* Assignment:
Nothing but the exact lines from the one containing "-93,11 +93,11 @@" through the last line of the records below belongs in your answer.

Screenshot and code edit data:
+-------+
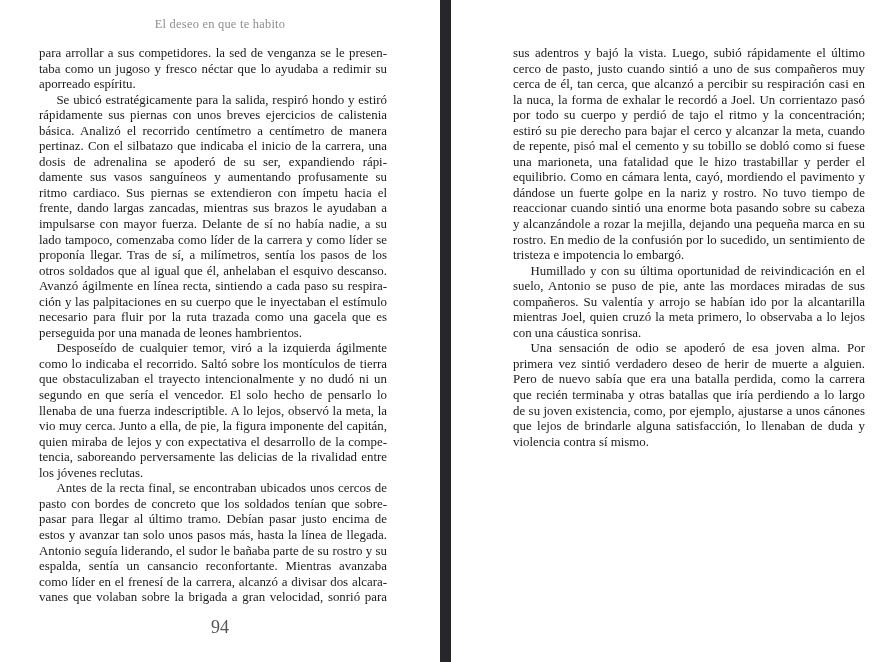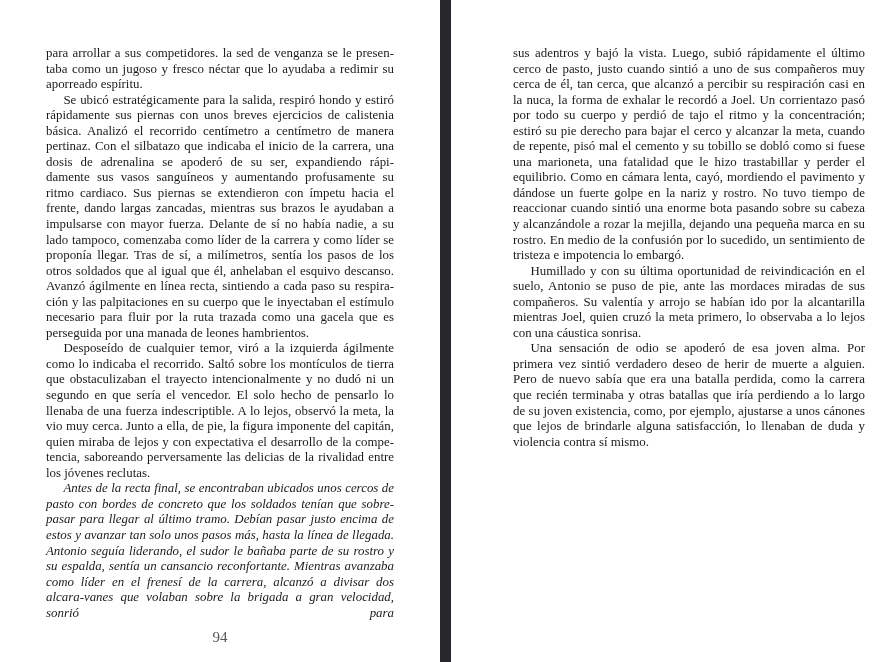--- a/index.html
+++ b/index.html
@@ -108,6 +108,7 @@
 <div class="spread">
 
   <div class="page page-left">
+    <div class="running-head">El deseo en que te habito</div>
     <div class="textblock">
         <p class="noindent">para arrollar a sus competidores. la sed de venganza se le presen-taba como un jugoso y fresco néctar que lo ayudaba a redimir su aporreado espíritu.</p>
         <p>Se ubicó estratégicamente para la salida, respiró hondo y estiró rápidamente sus piernas con unos breves ejercicios de calistenia básica. Analizó el recorrido centímetro a centímetro de manera pertinaz. Con el silbatazo que indicaba el inicio de la carrera, una dosis de adrenalina se apoderó de su ser, expandiendo rápi-damente sus vasos sanguíneos y aumentando profusamente su ritmo cardiaco. Sus piernas se extendieron con ímpetu hacia el frente, dando largas zancadas, mientras sus brazos le ayudaban a impulsarse con mayor fuerza. Delante de sí no había nadie, a su lado tampoco, comenzaba como líder de la carrera y como líder se proponía llegar. Tras de sí, a milímetros, sentía los pasos de los otros soldados que al igual que él, anhelaban el esquivo descanso. Avanzó ágilmente en línea recta, sintiendo a cada paso su respira-ción y las palpitaciones en su cuerpo que le inyectaban el estímulo necesario para fluir por la ruta trazada como una gacela que es perseguida por una manada de leones hambrientos.</p>

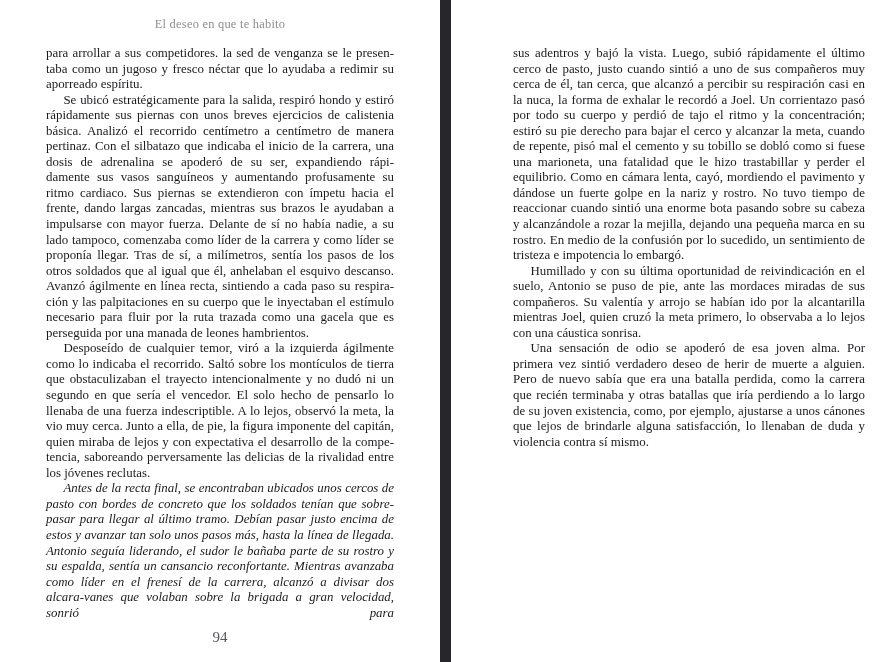--- a/index.html
+++ b/index.html
@@ -76,7 +76,7 @@
     hyphens: manual;
     -webkit-hyphens: manual;
   }
-  .page-left .textblock  { left: 46px; width: 348px; }
+  .page-left .textblock  { left: 39px; width: 348px; }
   .page-right .textblock { left: 62px; width: 352px; }
 
   .textblock p {

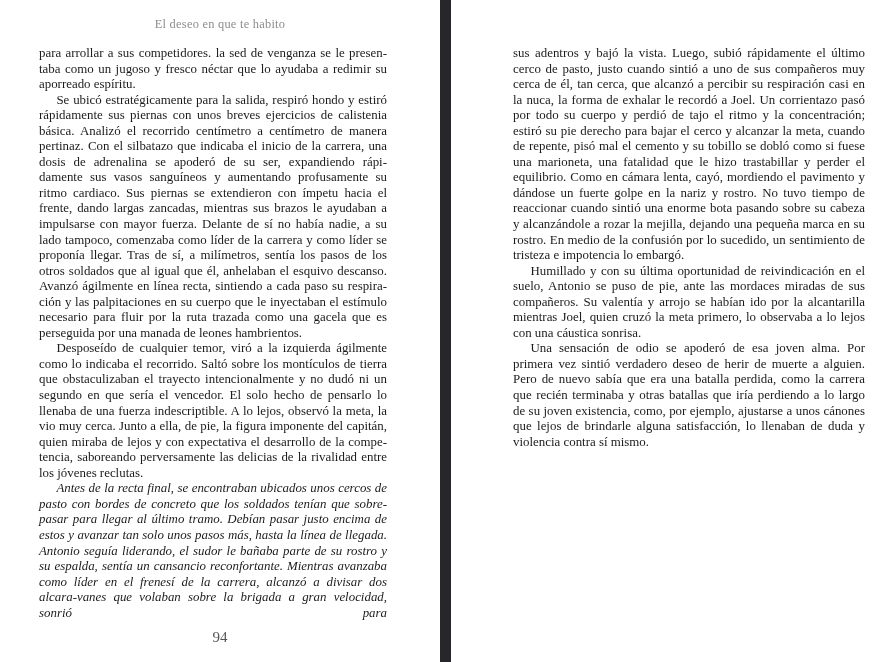--- a/index.html
+++ b/index.html
@@ -89,7 +89,6 @@
   
   .textblock p.runon {
     text-align-last: justify;
-    font-style: italic;
   }
 
   .folio {

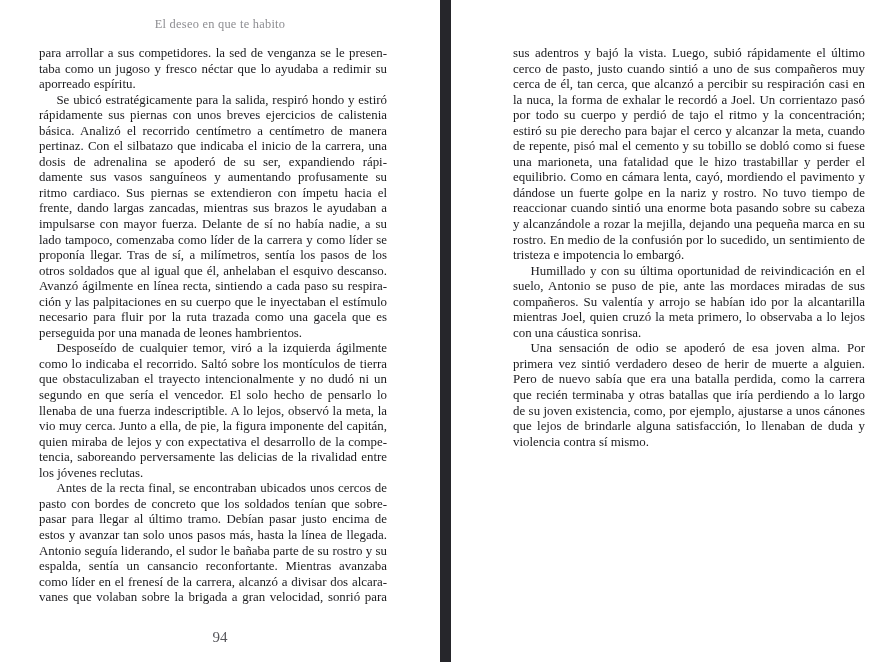--- a/index.html
+++ b/index.html
@@ -93,11 +93,11 @@
 
   .folio {
     position: absolute;
-    bottom: 16px;
+    bottom: 24px;
     left: 0;
     width: 100%;
     text-align: center;
-    font-size: 15px;
+    font-size: 18px;
     color: #55555a;
   }
 </style>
+-------+
* Problem solution:
@@ -93,11 +93,11 @@
 
   .folio {
     position: absolute;
-    bottom: 16px;
+    bottom: 24px;
     left: 0;
     width: 100%;
     text-align: center;
-    font-size: 15px;
+    font-size: 18px;
     color: #55555a;
   }
 </style>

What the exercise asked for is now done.